La vie sociale est drastiquement réduite. Il s’agit en effet de se conformer à un protocole strict : se laver les mains dès l’entrée, se tenir à distance respectable -prophylactique- les uns des autres, porter le masque, résister à l’envie de serrer des mains ou d’embrasser l’un(e) ou l’autre, ne pas s’attarder dans le foyer -pas question de boire un verre et de papoter, gagner rapidement sa place «réservée»…
Vu du haut, le Grand Auditorium de la Philharmonie doit apparaître comme un étrange archipel. En temps normal, 1500 personnes s’y retrouvent dans un joyeux brouhaha. Ce soir, ils ne sont que 250 spectateurs, règlementairement installés. Et voilà que l’on regrette d’être ainsi bien à l’aise. Les vibrations d’un concert naissent également de la proximité qu’il suppose.
Les deux solistes ont eux aussi manifestement reçu des consignes : plus tard, au moment des saluts, deux mètres cinquante les sépareront. Mais un geste du bras et un sourire diront leur envie de se congratuler, de se féliciter de leur beau travail conjugué.
Un bonheur de concert
Les deux jeunes interprètes : Alina Baeva, violoniste, et Vadym Kholodenko, pianiste, tous deux évidemment récompensés par de multiples prix, solistes accompagnés régulièrement par de grands orchestres et dirigés par de grands chefs. Mais surtout, et c’est important ce soir, voilà une dizaine d’années qu’ils se retrouvent pour des récitals en duo. Et cela se ressent très vite.

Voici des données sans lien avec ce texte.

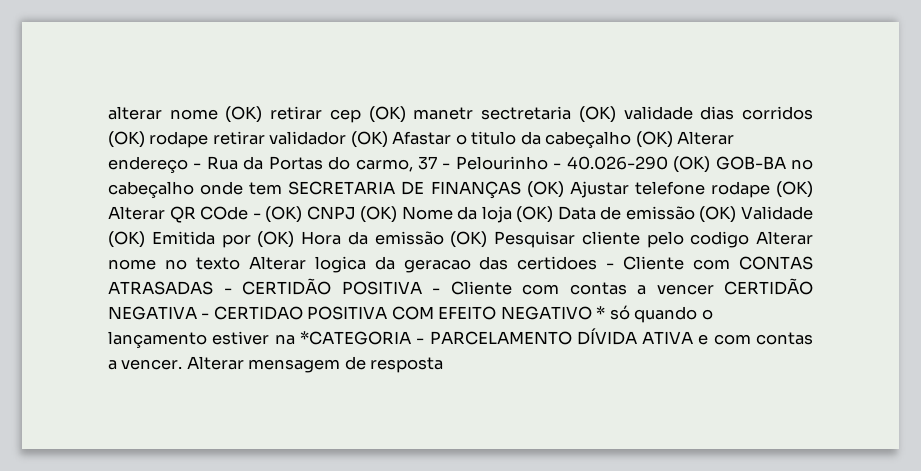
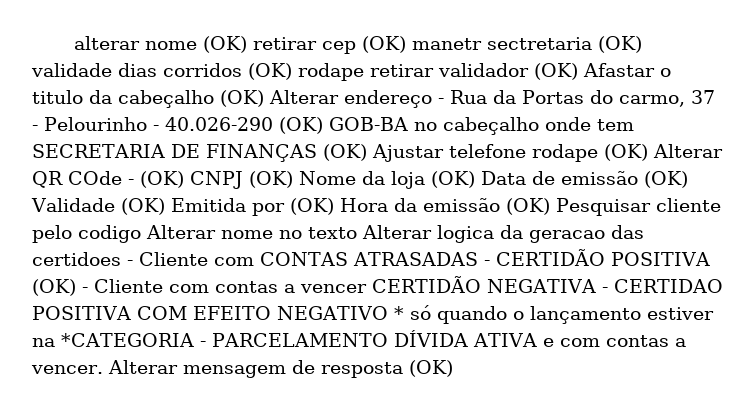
- alterar nome (OK) retirar cep (OK) manetr sectretaria (OK) validade dias corridos (OK) rodape retirar validador (OK) Afastar o titulo da cabeçalho (OK) Alterar endereço - Rua da Portas do carmo, 37 - Pelourinho - 40.026-290 (OK) GOB-BA no cabeçalho onde tem SECRETARIA DE FINANÇAS (OK) Ajustar telefone rodape (OK) Alterar QR COde - (OK) CNPJ (OK) Nome da loja (OK) Data de emissão (OK) Validade (OK) Emitida por (OK) Hora da emissão (OK) Pesquisar cliente pelo codigo Alterar nome no texto Alterar logica da geracao das certidoes - Cliente com CONTAS ATRASADAS - CERTIDÃO POSITIVA - Cliente com contas a vencer CERTIDÃO NEGATIVA - CERTIDAO POSITIVA COM EFEITO NEGATIVO * só quando o lançamento estiver na *CATEGORIA - PARCELAMENTO DÍVIDA ATIVA e com contas a vencer.
+ alterar nome (OK) retirar cep (OK) manetr sectretaria (OK) validade dias corridos (OK) rodape retirar validador (OK) Afastar o titulo da cabeçalho (OK) Alterar endereço - Rua da Portas do carmo, 37 - Pelourinho - 40.026-290 (OK) GOB-BA no cabeçalho onde tem SECRETARIA DE FINANÇAS (OK) Ajustar telefone rodape (OK) Alterar QR COde - (OK) CNPJ (OK) Nome da loja (OK) Data de emissão (OK) Validade (OK) Emitida por (OK) Hora da emissão (OK) Pesquisar cliente pelo codigo Alterar nome no texto Alterar logica da geracao das certidoes - Cliente com CONTAS ATRASADAS - CERTIDÃO POSITIVA (OK) - Cliente com contas a vencer CERTIDÃO NEGATIVA - CERTIDAO POSITIVA COM EFEITO NEGATIVO * só quando o lançamento estiver na *CATEGORIA - PARCELAMENTO DÍVIDA ATIVA e com contas a vencer.
- Alterar mensagem de resposta
+ Alterar mensagem de resposta (OK)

Au programme, la Fantaisie en ut majeur pour violon et piano D.934 de Schubert et la Sonate n° 9 en la majeur, la Kreutzer, de Beethoven. Deux œuvres qui, notamment dans leurs passages en variations ou reprises, permettent d’apprécier non seulement la virtuosité mais aussi et surtout la musicalité de leurs interprètes, et leur complicité de lecture et de jeu.

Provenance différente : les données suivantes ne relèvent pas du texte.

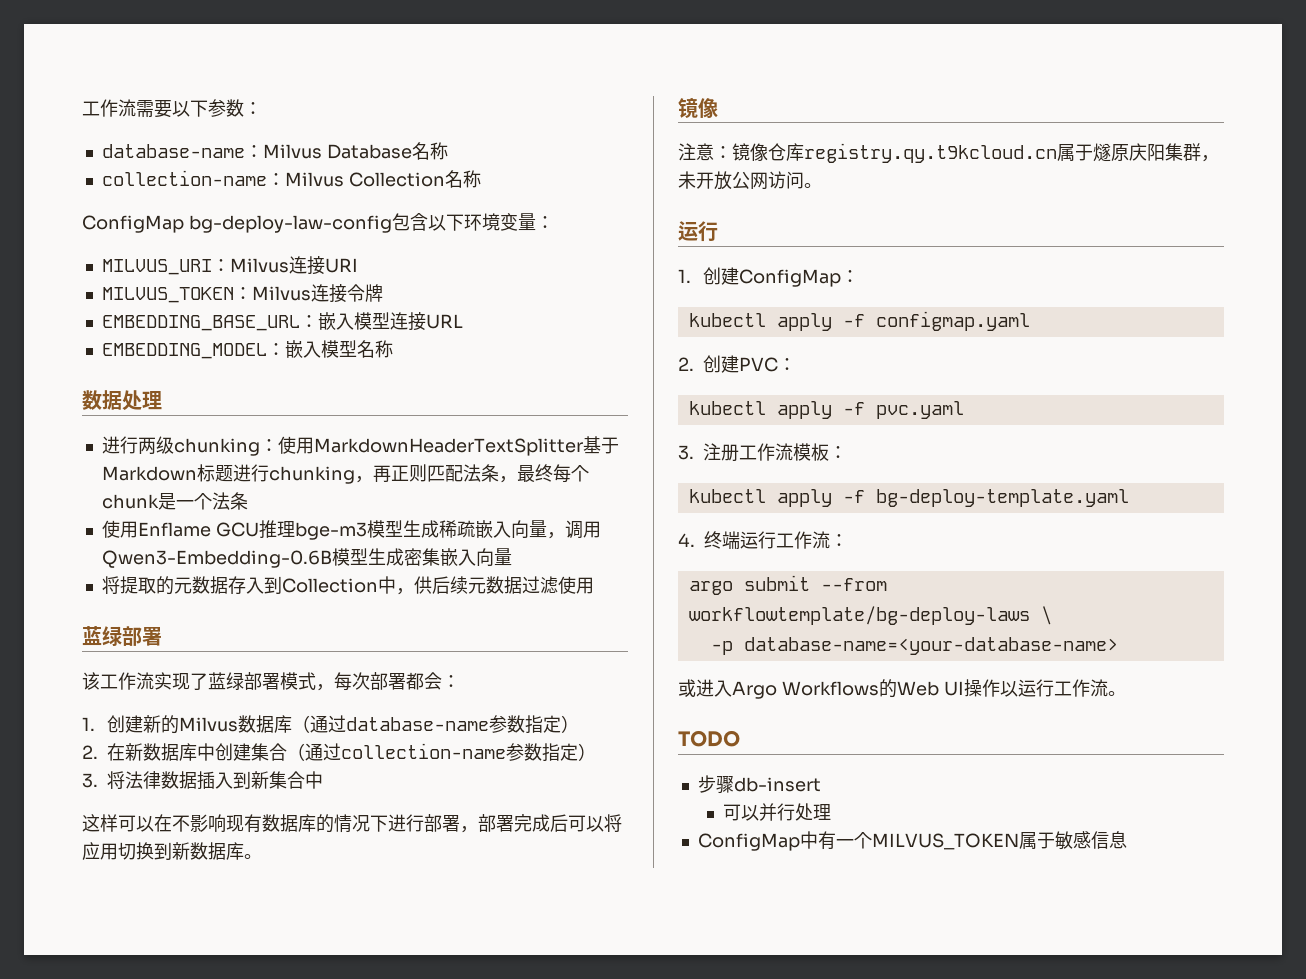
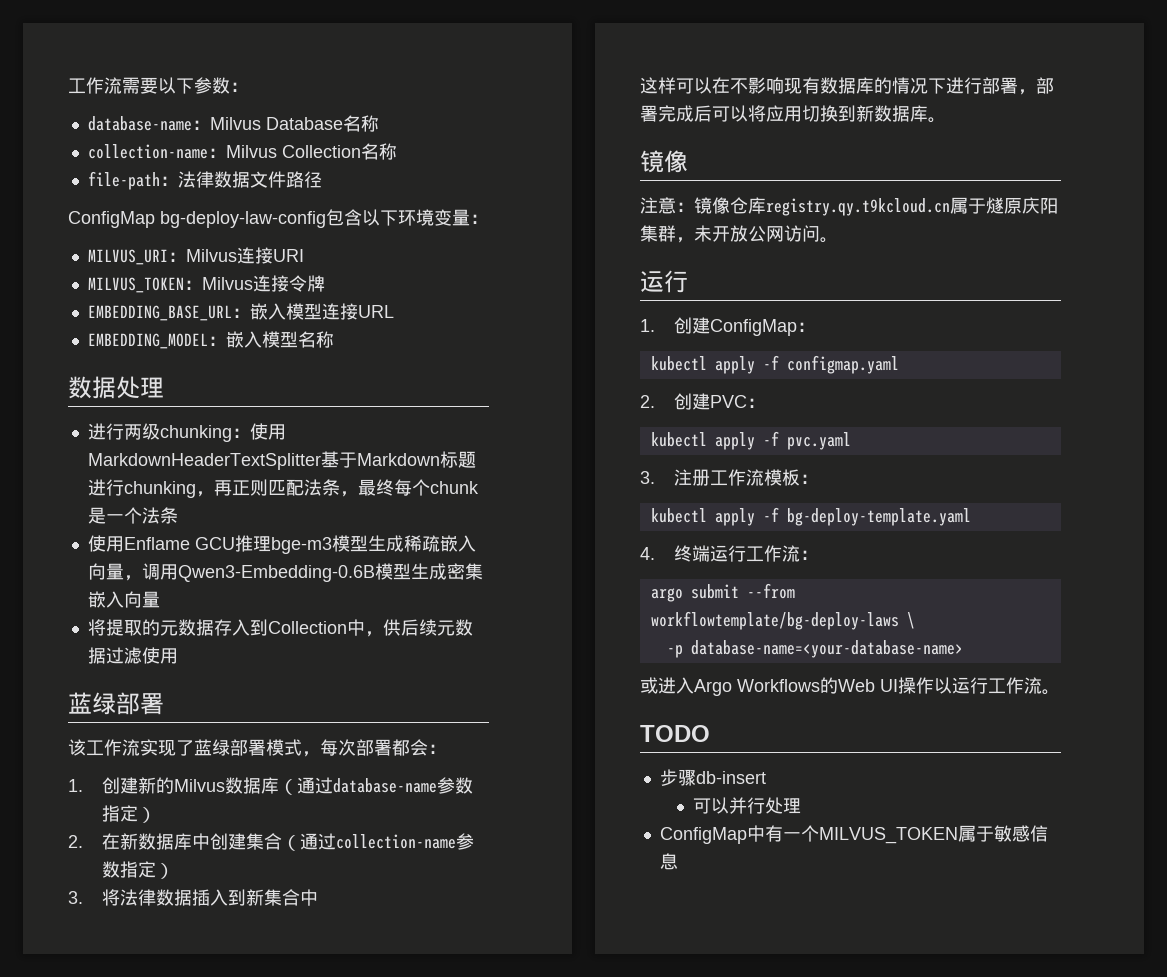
+ file-path：法律数据文件路径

Dans ce tout «Grand Auditorium», dans cet «archipel» dont la configuration éclatée des spectateurs dispersait un peu la propagation des sons, Alina Baeva -et son magnifique «ex-William Kroll» Guarneri del Gesù- n’a pas craint le jeu retenu : elle a créé et fait vivre une belle atmosphère d’intimité chambriste, en parfait équilibre d’ailleurs avec les épisodes plus acrobatiques. Vadym Kholodenko a été pour elle un compagnon sensible et délicat dans cette approche.
Et, c’est d’ailleurs une caractéristique de ces deux œuvres, Alinea Baeva et Vadym Kholodenko se sont réjouis comme ils nous ont réjouis des superbes dialogues, échanges et affrontements qu’elles offrent à leurs deux instruments.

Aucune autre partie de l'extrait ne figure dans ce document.